**Work task**
Retype the data that follows exactly. No pictures belong in the copy.

**Records for the exercise**
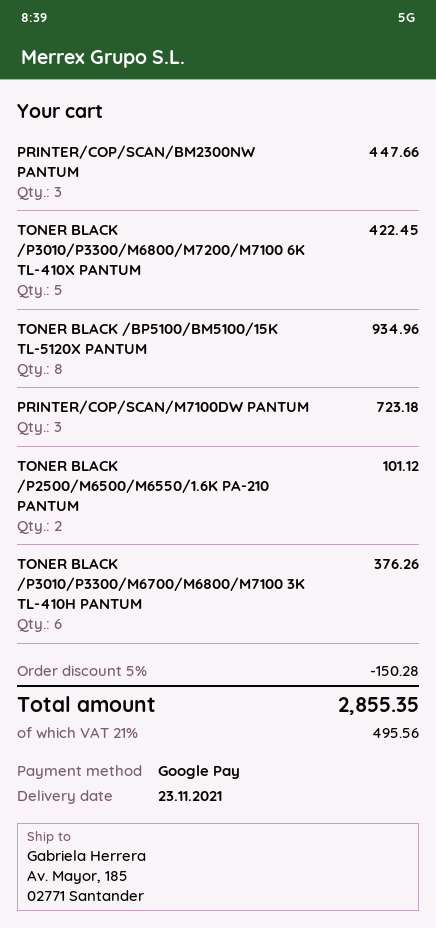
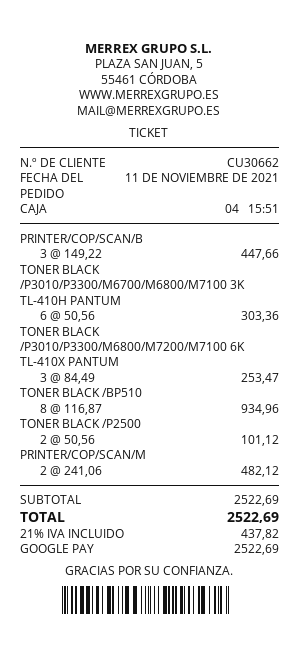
TONER BLACK /P3010/P3300/M6800/M7200/M7100 6K TL-410X PANTUM: 5 for 422.45 -> 3 for 253.47
PRINTER/COP/SCAN/M7100DW PANTUM: 3 for 723.18 -> 2 for 482.12
TONER BLACK /P3010/P3300/M6700/M6800/M7100 3K TL-410H PANTUM: 6 for 376.26 -> 6 for 303.36
discount: 5% = 150.28 -> none
tax: 21% = 495.56 -> 21% = 437.82
total: 2855.35 -> 2522.69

**Exercise response**
TONER BLACK /P3010/P3300/M6800/M7200/M7100 6K TL-410X PANTUM: 5 for 422.45 -> 3 for 253.47
PRINTER/COP/SCAN/M7100DW PANTUM: 3 for 723.18 -> 2 for 482.12
TONER BLACK /P3010/P3300/M6700/M6800/M7100 3K TL-410H PANTUM: 6 for 376.26 -> 6 for 303.36
discount: 5% = 150.28 -> none
tax: 21% = 495.56 -> 21% = 437.82
total: 2855.35 -> 2522.69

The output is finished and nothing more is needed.